Fig. 6 — Enhanced invasion capacity mediated by ectopic T:E fusion or ERG in AR-negative prostatic cells is under ERRα regulation. a Schematic diagram shows the construction of the lentiviral plasmid expressing the T:E fusion or ERG under the regulation of ERRα. An approximate 2-kb fragment of the innate T:E fusion gene promoter including the P1 ERRα-binding element and the full-length open reading frame (ORF) of the T:E fusion gene was cloned from the genomic DNA and cDNA respectively from the T:E fusion-positive VCaP cells. The two DNA fragments were PCR-ligated and inserted into the modified CMV promoter-deleted lentiviral expression vector pLenti6-V5-TOPO as pLenti6-P-T:E. Under the regulation of its innate promoter containing the P1 ERRα-binding element, the generated pLenti6-P-T:E expresses the T:E fusion or ERG. b and c Immunoblot analyses of ERRα and ERG in T:E fusion stable infectants of PC-3 and BPH-1 cells. Results validated that ERG was expressed in both PC-3-T:E and BPH-1-T:E infectants, with no alteration upon dihydrotestosterone (DHT) treatment. d and e RT-qPCR and immunoblot analyses of ERRα and ERG in ERRα-knockdown T:E infectants. Results showed that both mRNA and protein levels of ERG were significantly reduced in both PC-3-T:E and BPH-1-T:E infectants upon shRNA-induced knockdown of ERRα. f and g Transwell invasion assay on PC-3-T:E and BPH-1-T:E infectants.

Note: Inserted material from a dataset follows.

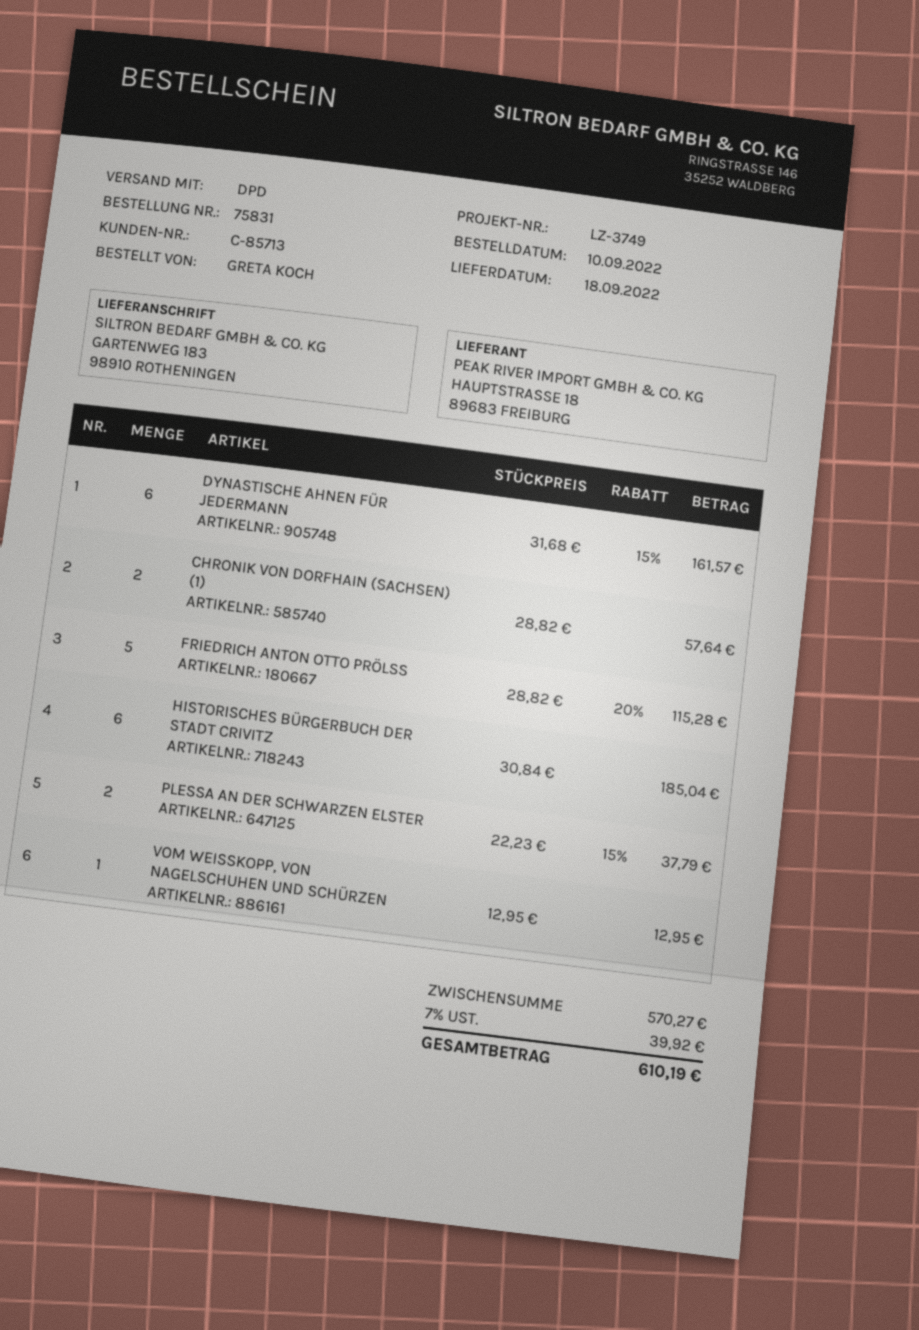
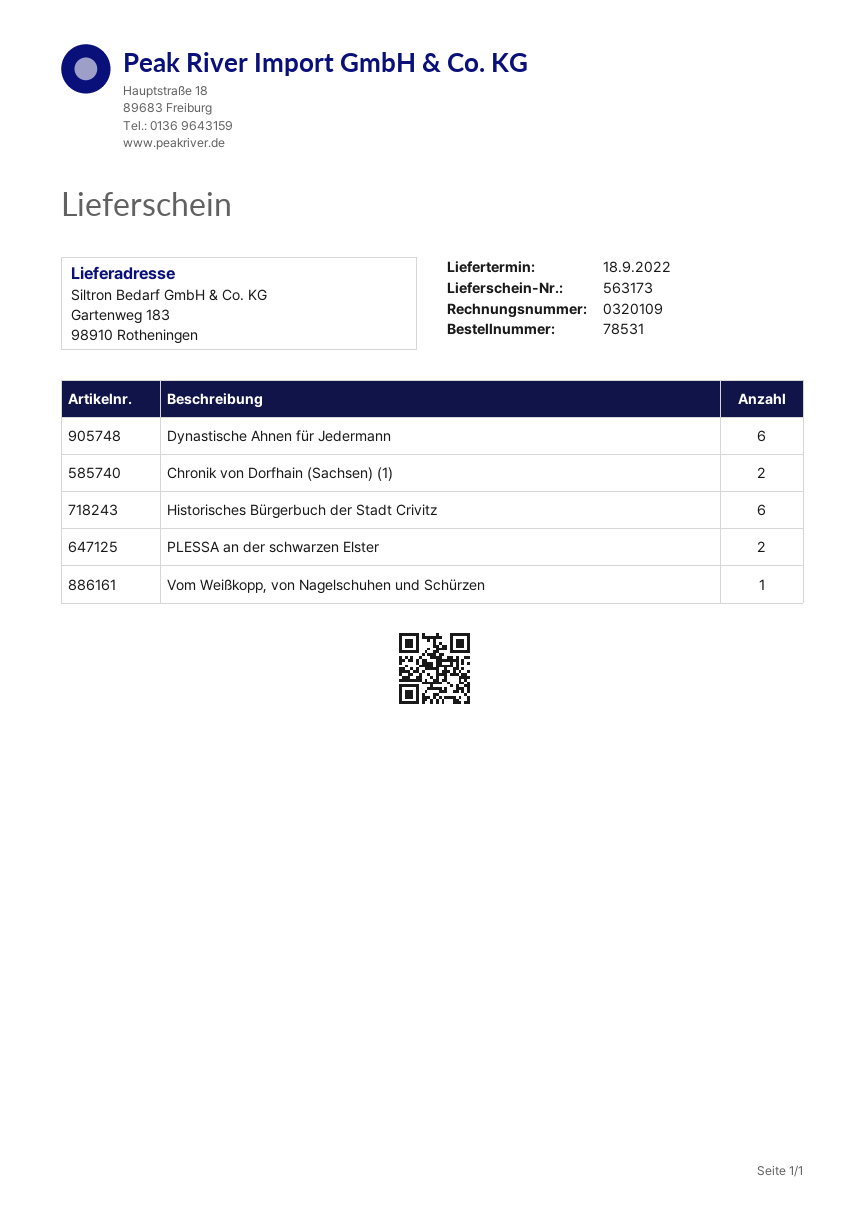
order number: 75831 -> 78531
FRIEDRICH ANTON OTTO PRÖLSS: 5 -> none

Upper panels: representative images show the crystal violet-stained invading T:E infectants, magnification 100×. Analysis showed that both PC-3-T:E and BPH-1-T:E infectants exhibited significant higher invasion capacity than their control counterpart vector-infectants. The invasion capacities of both T:E infectants were significantly suppressed upon shRNA-induced knockdown of ERRα. Figures above the images indicate the relative expression levels of ERG in respective clones. ^*P < 0.05; ^**P < 0.01 versus empty vector-infectants, two-tailed Student’s t test. All data are presented as mean ± SEM obtained from three independent experiments

ERG can directly transactivate ERRα gene in prostatic cells

Intriguingly, we observed that T:E infectants of AR-negative prostatic cells expressed significant higher mRNA and protein expressions of ERRα as compared to their counterpart controls vector-infectants (Fig. 7a, b; Supplementary Fig. S9a). Furthermore, we also detected that shRNA knockdown of endogenous T:E fusion gene expression could decrease both mRNA and protein levels of ERRα in T:E fusion-positive VCaP and NCI-H660 cells (Fig. 7c, Supplementary Fig. S9b). Based on these findings, we hypothesize that the ERG expressed by T:E fusion gene could target to the ERRα gene in prostate cancer cells. Sequence analysis of the ERRα gene promoter predicted four potential ERG-binding sites (ERGREs, E1–E4), distributing over the 10-kb upstream of ERRα (ESRRA) promoter or regulatory region. To verify this, we performed the ChIP assays in the T:E fusion-positive VCaP cells. Results showed that among the four potential ERG-binding sites, the E1 site located at −635 bp upstream of the ERRα transcription start site was enriched of ERG (Fig. 7d). Furthermore, luciferase reporter assays performed in HEK293 cells, using a reporter construct ERRα-Luc driven by a 645-bp fragment of ERRα gene promoter (−645 to −1 bp) and a derived mutant construct with E1 deletion, showed that the ectopic transfected T:E fusion could induce the transactivation of ERRα-Luc reporter but not its E1-deleted mutant reporter (Fig. 7e). Reporter assay also showed that the ERRα-Luc (E1) reporter construct could be significantly and dose-dependently transactivated by the transfected T:E (Fig. 7f). These results manifested that the T:E fusion-expressed ERG could directly transactivate the ERRα gene in prostate cancer cells. Together with the direct ERRα targeting to the T:E fusion gene, our findings indicate that ERRα and ERG can form a reciprocal regulatory loop in their transactivations in prostate cancer cells and both cooperate with each other to advance the prostate cancer progression (Fig. 7g).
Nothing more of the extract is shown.